Supplied material START

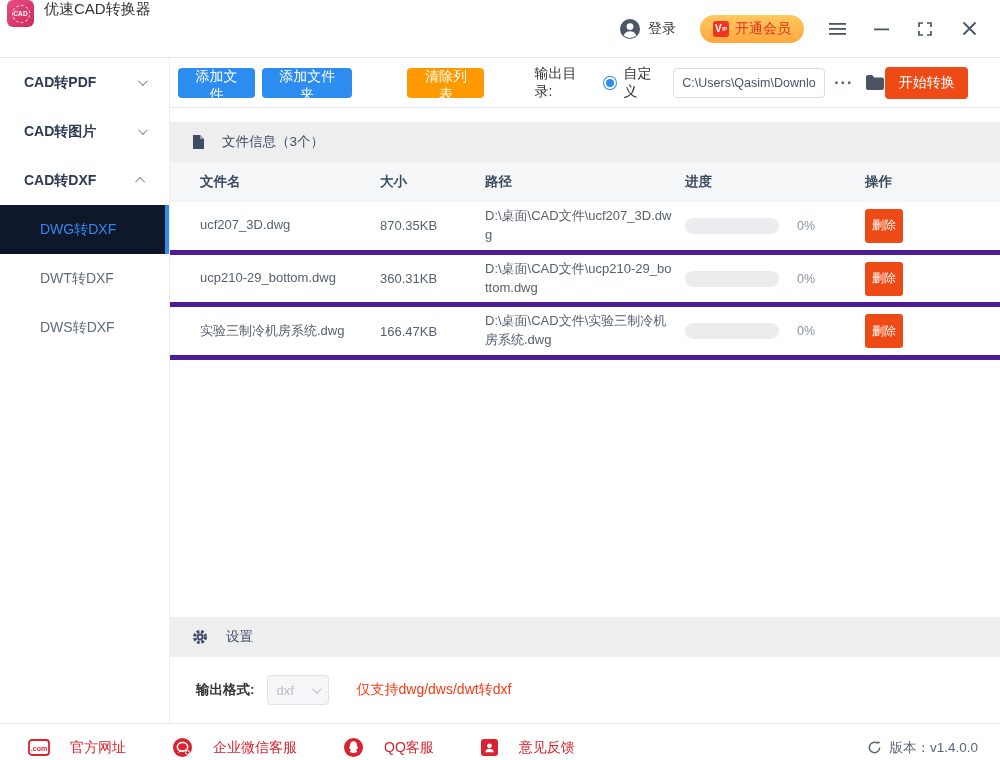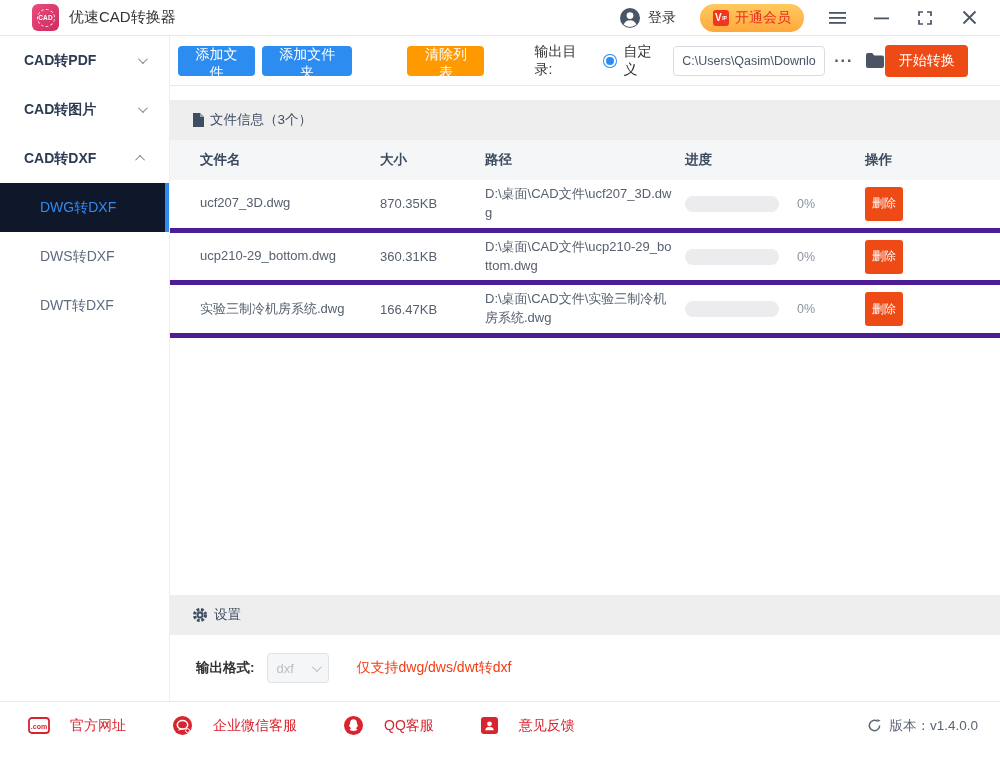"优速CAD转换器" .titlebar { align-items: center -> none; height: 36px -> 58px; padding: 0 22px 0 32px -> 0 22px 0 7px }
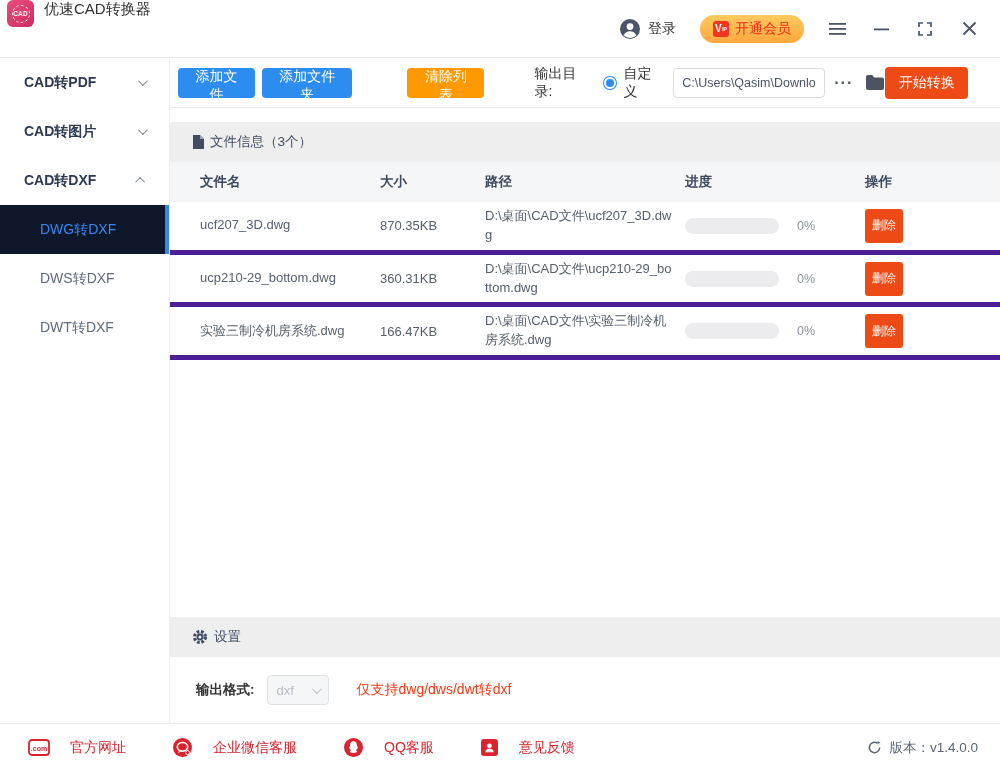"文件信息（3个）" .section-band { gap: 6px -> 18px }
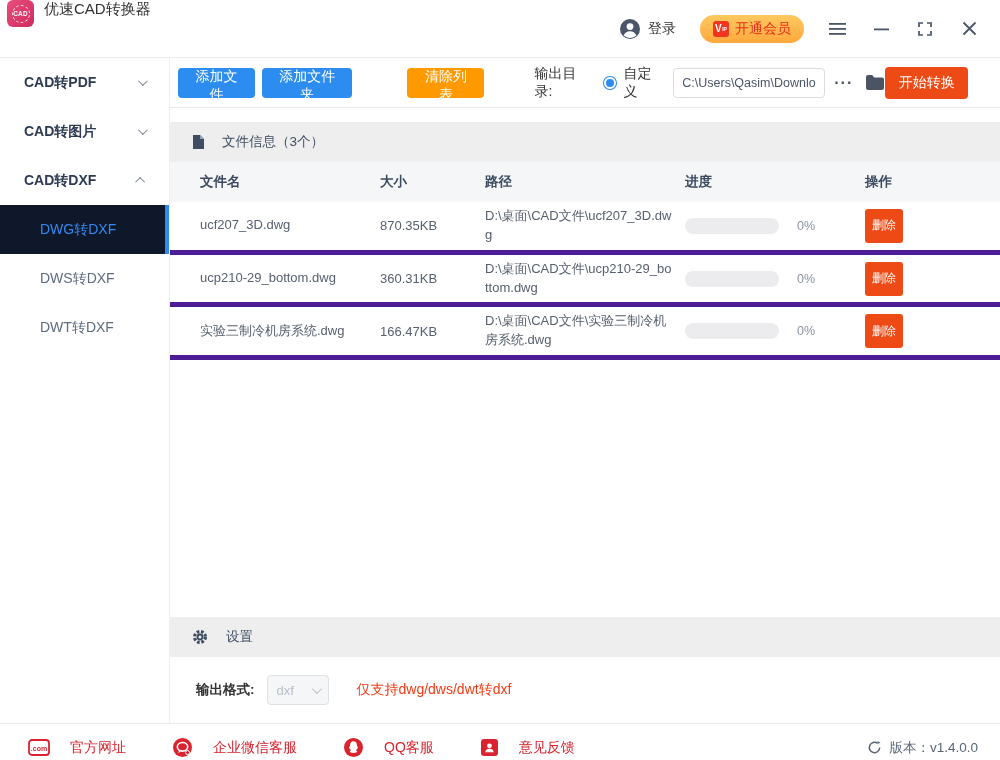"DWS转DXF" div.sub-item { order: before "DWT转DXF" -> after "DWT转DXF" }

Supplied material END
Supplied material START

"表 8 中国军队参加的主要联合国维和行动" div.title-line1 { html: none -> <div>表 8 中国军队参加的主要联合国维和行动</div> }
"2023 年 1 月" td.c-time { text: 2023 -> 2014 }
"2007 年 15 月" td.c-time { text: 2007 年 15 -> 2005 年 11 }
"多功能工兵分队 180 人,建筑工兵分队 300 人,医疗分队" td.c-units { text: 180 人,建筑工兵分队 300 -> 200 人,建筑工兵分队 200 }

Supplied material END

§ **Aim of the task**: Where a line in the entries holds the word "time", copy that line.

§ **Solution to this problem**:
"2023 年 1 月" td.c-time { text: 2023 -> 2014 }
"2007 年 15 月" td.c-time { text: 2007 年 15 -> 2005 年 11 }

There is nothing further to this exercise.